Team members- Shekha Saxena, Blesson Thomas, Shivam Namdeo

Data Collection:

What is Flickr ? It is one of the largest photo management and sharing application in the world. It lets users share their photos on its platflorm and enable new ways of organizing photos and videos.

The primary purpose is to collect data from Flickr APIs only, to make sure that our analysis is as accurate as possible. An analysis can only be as as good as our data source. FLickr APIs have a vast amount of data available for analysis purpose. During the journey in this data analysis if we feel the need to enrich our data set to further increase the accuracy of our analysis, we will possibly add additional data from other sources. But for now we are using only Flickr APIs.

How to extract/collect the data from FLickr APIs ? The url to get the data is https://api.flickr.com/services/rest/ These APIs have several methods available such as tags, photos, groups, comments, interstingness etc. to extract the data from. We can filter out the certain columns we want in our analysis and chose only those which are relevant.

How will we clean and transform the data ? We have collected 166,376 instances from our API. We will find out uniques tags from this data source. We will be removing columns or tags which do not have geo location data present. Chosen columns: ‘Tags’, ‘Place_type’, ‘Photo_count’, ‘Photoids’

Problem Description:

We are performing anaysis using Flickr APIs to identify regions where Flickr might wish to market more to elevate its use worldwide. The interesting thing is that we are not going to identify the popularity of the Flickr app based on the number of people who have signed up on the app. We are going to use it on the basis of usage. It is interesting because we are identifying regions where Flickr is not very popular and might need to excercise its marketing team to focus there.

In order to achieve our goal we have identified tags of interesting pics and hot tags in day and week. Since these tags list is small, we then find tags related to these tags which makes our dataset of tags having more than 20,000 instances. We then are going to identify the origin of these tags by merging our data with the geo location API. Once we have identified the geo location, we will see that which country has the highest or lowest number of originating tags along with the images count in those regions. The maximum the tags, the higher the usage. The idea behind this is that sometimes people just signs up on the apps and never use it. So we want to make use of this usage data and identify the app’s popularity region wise. And once we have got that data, we can also direct the marketing team of Flickr to market app in lower popularity areas.
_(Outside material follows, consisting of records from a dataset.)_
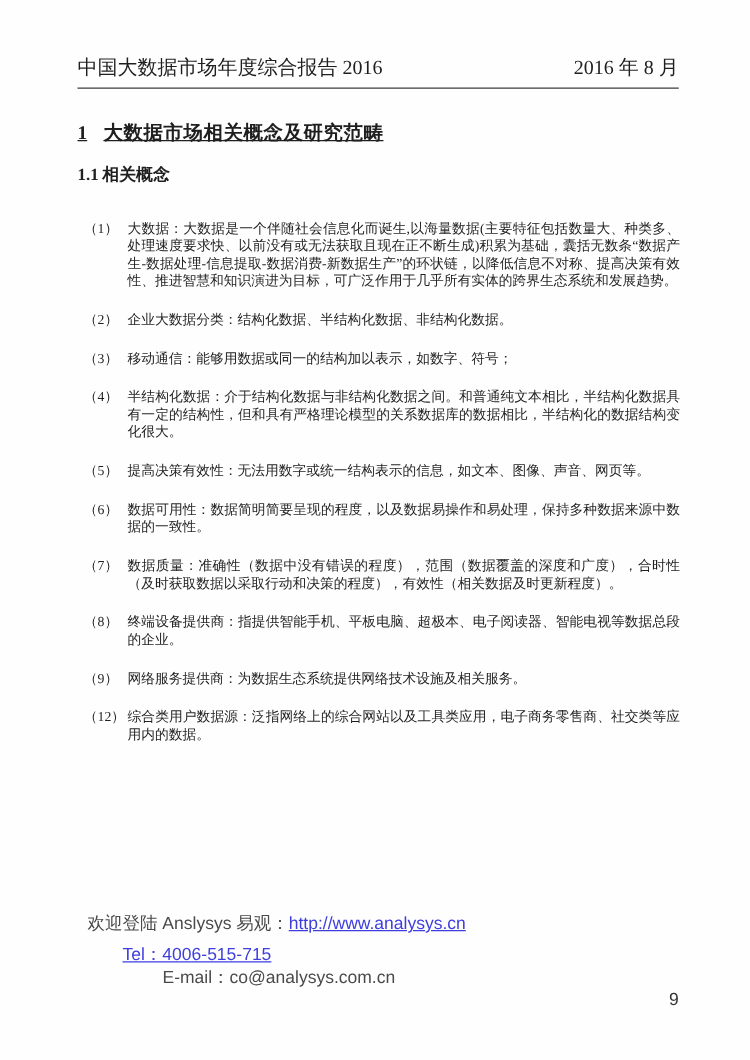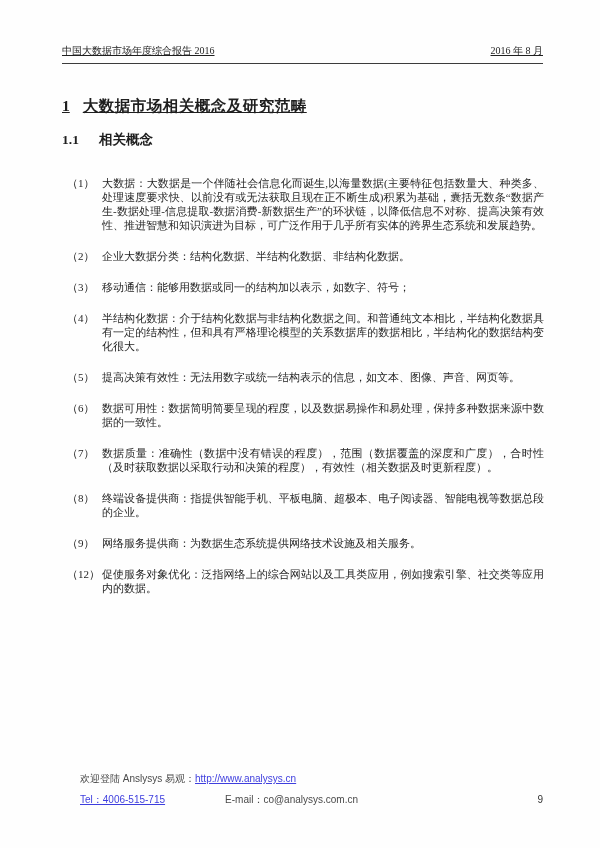"中国大数据市场年度综合报告 2016" .header { font-size: 10px -> 16px; text-decoration: underline -> none }
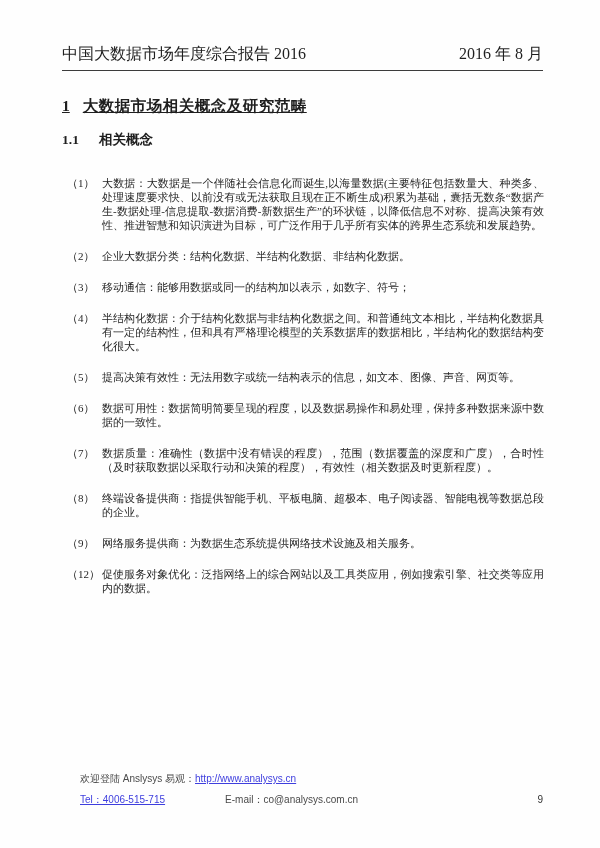"1.1" .h2 .sec-num { margin-right: 20px -> 3px }
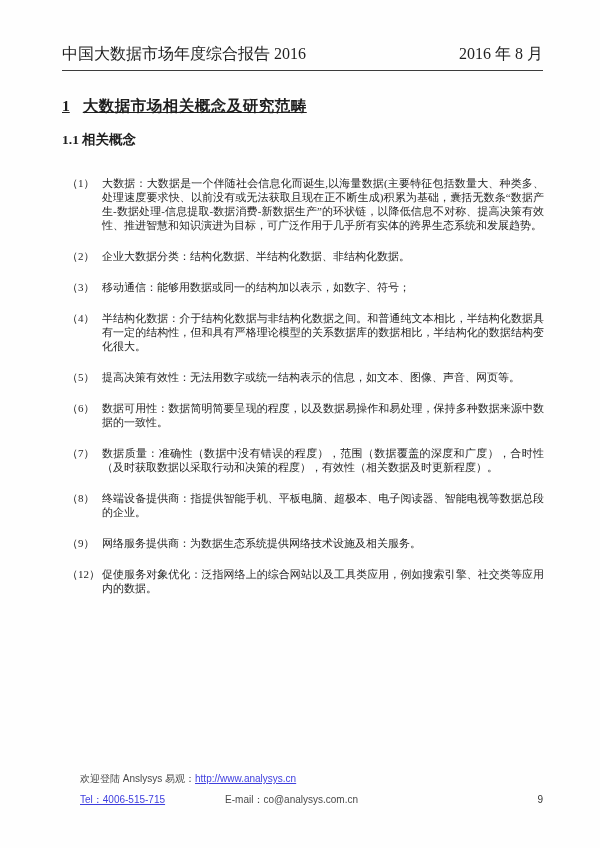"促使服务对象优化：泛指网络上的综合网站以及工具类应用，例如搜索引擎、社交类等应用" span.text { text: 促使服务对象优化：泛指网络上的综合网站以及工具类应用，例如搜索引擎 -> 综合类用户数据源：泛指网络上的综合网站以及工具类应用，电子商务零售商 }
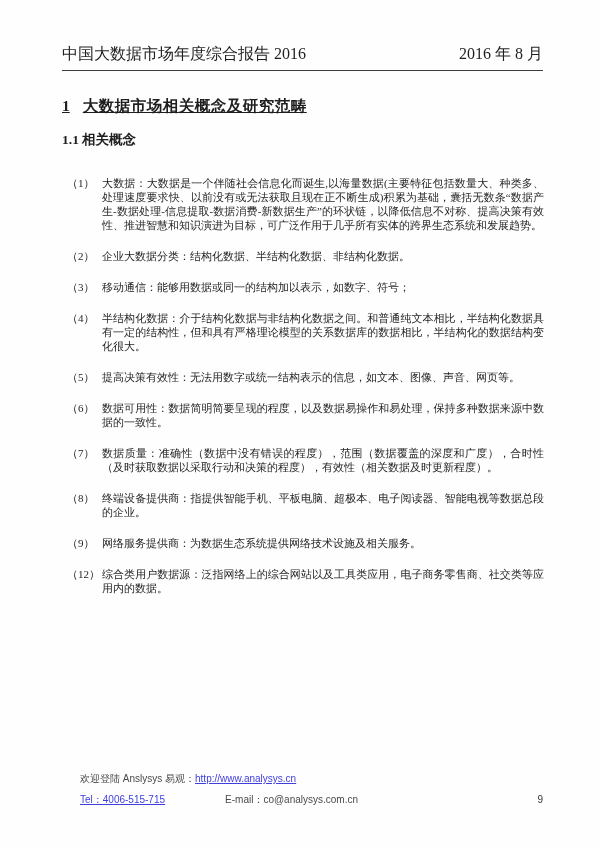"欢迎登陆 Anslysys 易观：http://www.analysys.cn" .footer { font-size: 10px -> 14px; left: 80px -> 70px }
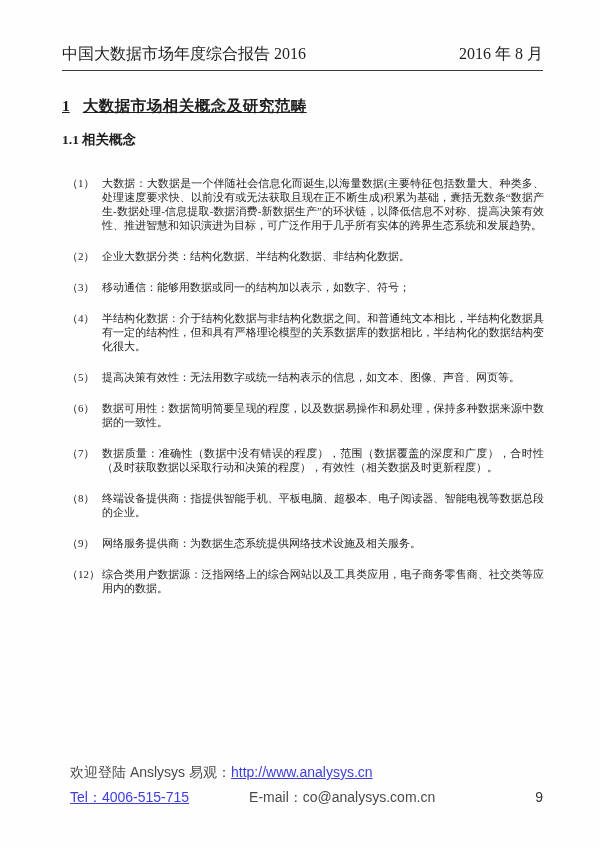"Tel：4006-515-715" .footer-line2 { flex-direction: none -> column }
In addition to this, we are also planning to make use of comments on the photos to identify which photos are most popular or talked about in a particular period of time. The more the comments, the higher the popularity of the photo. If possible, we will also try to find out from which geo locations most popular photos originate. We can also find relationship between tags and popular pics i.e. If a popular pic has a hot tag or no corelation is present.

Analytics Plan:

How will you analyze your data ? What methods or tools will you use?

We will collect data from the APIs mentioned below and will merge them to get the final result.

flickr.interestingness.getList flickr.tags.getListPhoto flickr.tags.getRelated flickr.tags.getHotList flickr.places.placesForTags

We will also make use of below machine learning techniques to predict the trending tag based on region. It will help Flickr to manage their storage and network traffic to handle vast amount of photos that might get uploaded. Also one of the applications of this prediction is that if an offensive trend is getting popular, it would help the governments to deploy more forces in the regions of unrest.

Knn
Linear Regression
Neural Networks

Evaluation Plan

How will you evaluate your results ? Qualitatively, what kind of results do you expect ? Quantitatively, what kind of analyses will you use to evaluate /or compare your results ?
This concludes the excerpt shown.